ポカンとする時子を、優はさっさと膝から下ろしてしまいました。
時子はまだわけのわからない様子で優を見つめます。

「もういいの……?」
「これ以上は時間の無駄ですから」
「そっか……本当にごめんね……バレンタインデー、やり直そうね?」
「……時子さん……今から、一言でも喋ったり笑ったりしたら弾き飛ばします」
「急に何ッ!?」

驚く時子の手を強引に取った優はそのまま時子の手を胸の前で抱きしめます。
そして俯いて固く目を閉じて、独り言のように語り始めました。

「いつも意地悪をしてごめんなさい。
僕はあまり人に好かれるタイプの人間じゃないので、貴女も逃げていかないかと思って
つい意地悪をして試してしまうんです。

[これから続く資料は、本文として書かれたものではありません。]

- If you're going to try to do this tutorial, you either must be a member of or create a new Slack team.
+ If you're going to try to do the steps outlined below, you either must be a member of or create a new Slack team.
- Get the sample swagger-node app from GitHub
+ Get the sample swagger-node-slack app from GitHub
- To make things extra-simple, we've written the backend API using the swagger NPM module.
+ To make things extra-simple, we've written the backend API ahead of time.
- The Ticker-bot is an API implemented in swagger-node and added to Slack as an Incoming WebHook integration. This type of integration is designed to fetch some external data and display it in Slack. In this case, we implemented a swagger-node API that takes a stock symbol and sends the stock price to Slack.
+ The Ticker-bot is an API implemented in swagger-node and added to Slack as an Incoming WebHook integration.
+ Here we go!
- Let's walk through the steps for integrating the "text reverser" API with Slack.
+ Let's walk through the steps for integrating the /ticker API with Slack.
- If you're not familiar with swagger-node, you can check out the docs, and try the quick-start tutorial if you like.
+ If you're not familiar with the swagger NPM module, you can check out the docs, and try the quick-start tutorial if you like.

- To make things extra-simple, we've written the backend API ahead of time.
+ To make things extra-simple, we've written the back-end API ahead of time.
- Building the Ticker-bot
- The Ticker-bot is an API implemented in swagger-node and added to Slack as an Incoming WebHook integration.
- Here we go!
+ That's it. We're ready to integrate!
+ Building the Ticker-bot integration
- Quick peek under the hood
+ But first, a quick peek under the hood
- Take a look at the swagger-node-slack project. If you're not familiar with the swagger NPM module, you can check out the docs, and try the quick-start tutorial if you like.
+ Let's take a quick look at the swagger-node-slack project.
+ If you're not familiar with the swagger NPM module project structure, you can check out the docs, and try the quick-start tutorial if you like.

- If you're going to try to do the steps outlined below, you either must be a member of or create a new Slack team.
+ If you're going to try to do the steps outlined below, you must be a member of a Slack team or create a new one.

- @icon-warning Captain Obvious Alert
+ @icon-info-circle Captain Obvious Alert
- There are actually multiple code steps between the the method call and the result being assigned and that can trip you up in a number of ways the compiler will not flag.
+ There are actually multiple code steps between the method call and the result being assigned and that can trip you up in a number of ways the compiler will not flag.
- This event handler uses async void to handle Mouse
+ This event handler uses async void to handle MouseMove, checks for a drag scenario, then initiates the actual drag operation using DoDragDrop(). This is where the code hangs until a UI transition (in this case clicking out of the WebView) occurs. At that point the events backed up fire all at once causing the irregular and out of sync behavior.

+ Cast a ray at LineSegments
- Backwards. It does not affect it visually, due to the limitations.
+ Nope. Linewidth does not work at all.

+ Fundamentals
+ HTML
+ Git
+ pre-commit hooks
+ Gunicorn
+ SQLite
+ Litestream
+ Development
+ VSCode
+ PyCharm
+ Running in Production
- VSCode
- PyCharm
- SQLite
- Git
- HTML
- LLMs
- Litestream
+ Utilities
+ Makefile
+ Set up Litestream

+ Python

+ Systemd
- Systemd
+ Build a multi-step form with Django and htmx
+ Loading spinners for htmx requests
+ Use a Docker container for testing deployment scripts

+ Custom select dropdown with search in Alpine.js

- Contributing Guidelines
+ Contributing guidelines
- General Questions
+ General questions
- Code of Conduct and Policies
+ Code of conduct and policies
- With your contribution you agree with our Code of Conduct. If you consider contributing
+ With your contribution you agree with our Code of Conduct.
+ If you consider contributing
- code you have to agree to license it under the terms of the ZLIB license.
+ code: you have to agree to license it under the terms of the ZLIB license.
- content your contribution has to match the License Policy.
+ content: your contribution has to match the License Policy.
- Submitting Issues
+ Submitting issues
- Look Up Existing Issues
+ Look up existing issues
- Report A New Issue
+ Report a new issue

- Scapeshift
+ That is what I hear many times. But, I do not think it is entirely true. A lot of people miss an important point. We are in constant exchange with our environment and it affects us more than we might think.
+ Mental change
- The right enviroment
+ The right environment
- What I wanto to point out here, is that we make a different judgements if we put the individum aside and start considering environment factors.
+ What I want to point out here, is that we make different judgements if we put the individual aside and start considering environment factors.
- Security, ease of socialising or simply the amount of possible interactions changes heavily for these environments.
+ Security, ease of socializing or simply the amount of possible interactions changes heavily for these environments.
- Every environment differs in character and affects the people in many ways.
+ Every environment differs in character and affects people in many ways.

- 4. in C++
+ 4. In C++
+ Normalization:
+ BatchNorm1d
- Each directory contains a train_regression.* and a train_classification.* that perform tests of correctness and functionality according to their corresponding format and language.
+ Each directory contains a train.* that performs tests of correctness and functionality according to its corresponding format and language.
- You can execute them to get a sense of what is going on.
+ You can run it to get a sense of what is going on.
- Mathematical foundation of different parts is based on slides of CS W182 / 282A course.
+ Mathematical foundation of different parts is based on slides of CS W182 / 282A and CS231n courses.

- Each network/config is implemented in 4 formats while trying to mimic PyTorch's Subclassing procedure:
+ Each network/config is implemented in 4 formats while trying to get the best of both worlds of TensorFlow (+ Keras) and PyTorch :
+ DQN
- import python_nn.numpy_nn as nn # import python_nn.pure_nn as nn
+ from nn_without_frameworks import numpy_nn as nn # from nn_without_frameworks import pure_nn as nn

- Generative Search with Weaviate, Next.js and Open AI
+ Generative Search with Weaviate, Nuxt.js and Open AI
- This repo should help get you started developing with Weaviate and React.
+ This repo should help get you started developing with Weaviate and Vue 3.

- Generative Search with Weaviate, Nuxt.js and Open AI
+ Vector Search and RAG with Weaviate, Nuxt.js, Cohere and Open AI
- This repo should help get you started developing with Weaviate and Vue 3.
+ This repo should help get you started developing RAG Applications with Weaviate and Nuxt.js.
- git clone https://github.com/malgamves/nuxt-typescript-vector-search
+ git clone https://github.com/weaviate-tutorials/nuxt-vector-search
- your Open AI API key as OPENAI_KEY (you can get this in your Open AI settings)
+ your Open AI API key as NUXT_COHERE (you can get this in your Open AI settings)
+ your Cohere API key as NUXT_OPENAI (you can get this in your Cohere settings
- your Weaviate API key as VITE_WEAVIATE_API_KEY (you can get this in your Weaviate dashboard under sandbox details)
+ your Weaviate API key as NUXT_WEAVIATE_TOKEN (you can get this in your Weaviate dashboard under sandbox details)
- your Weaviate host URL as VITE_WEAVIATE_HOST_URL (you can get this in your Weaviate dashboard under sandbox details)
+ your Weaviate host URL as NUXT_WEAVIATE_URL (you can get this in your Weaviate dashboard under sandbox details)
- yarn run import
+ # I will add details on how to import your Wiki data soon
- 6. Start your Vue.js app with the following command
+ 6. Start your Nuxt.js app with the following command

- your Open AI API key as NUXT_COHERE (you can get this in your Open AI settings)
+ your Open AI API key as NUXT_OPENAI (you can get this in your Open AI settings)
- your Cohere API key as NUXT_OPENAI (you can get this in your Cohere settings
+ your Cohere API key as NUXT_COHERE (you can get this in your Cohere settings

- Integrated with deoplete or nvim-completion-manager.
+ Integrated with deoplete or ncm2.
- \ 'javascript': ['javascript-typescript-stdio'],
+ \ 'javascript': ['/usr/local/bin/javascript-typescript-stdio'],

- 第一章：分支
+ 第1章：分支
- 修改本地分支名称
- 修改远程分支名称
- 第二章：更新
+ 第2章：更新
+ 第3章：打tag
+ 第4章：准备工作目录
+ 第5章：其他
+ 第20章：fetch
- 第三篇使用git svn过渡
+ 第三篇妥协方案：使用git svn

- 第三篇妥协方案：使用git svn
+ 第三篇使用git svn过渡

やり過ぎた日は家でちょっぴり後悔しています」

(優君……?!)

思いもよらない突然の告白……
時子驚いている間にも、優はつらつらと言葉を紡ぎ続けます。

「貴女が好きです。貴女は僕の世界を温かく包み込んでくれた。
年の差があっても、すでに愛する人がいても……それでも僕は貴女を好きになる覚悟を決めました。
だから……」

優の手に、力がこもるのが伝わってきました。
まるで彼の強い意志のように。

「二番目で構わない。僕を、愛してください……時子さん……」

祈りのような言葉でした。
やっと開いた優の目は、珍しく不安そうに揺らいでいて……
時子は無意識に優の手を強く握り返します。

「優君、二番目なんかじゃない!一番だよ!この世で一番大好きだよ!?」
「あの世も入れたら二番目でしょう?」
「もう!意地悪だね!大丈夫……あの世を入れても一番だよ」

今度は時子が優の手を胸の前で抱きしめました。
優は少し戸惑ったように眉をしかめます。

「そんな事を言うと、前の人が化けて出ますよ?」
「大丈夫だよ。お父さんも優君の事好きだから」
「男の亡霊に好かれても嬉しくありません」
「私は嬉しいよ。優君が私の事好きになってくれて、嬉しい。ありがとう」
「論点がずれてますよ。時子さん」
「ね、嬉しいね!優君」

固い表情の優でしたが、時子があまりにも幸せそうに笑うので――

「……嬉しい、です……」
「嬉しいね!」

時子にしか分からないくらい微かに笑った優。
でも時子には優の笑顔が分かったので、それで二人は幸せでした。

それから二人は仲良くバレンタインデーを仕切り直して……
すごく「嬉しい」、二人のバレンタインデーでした。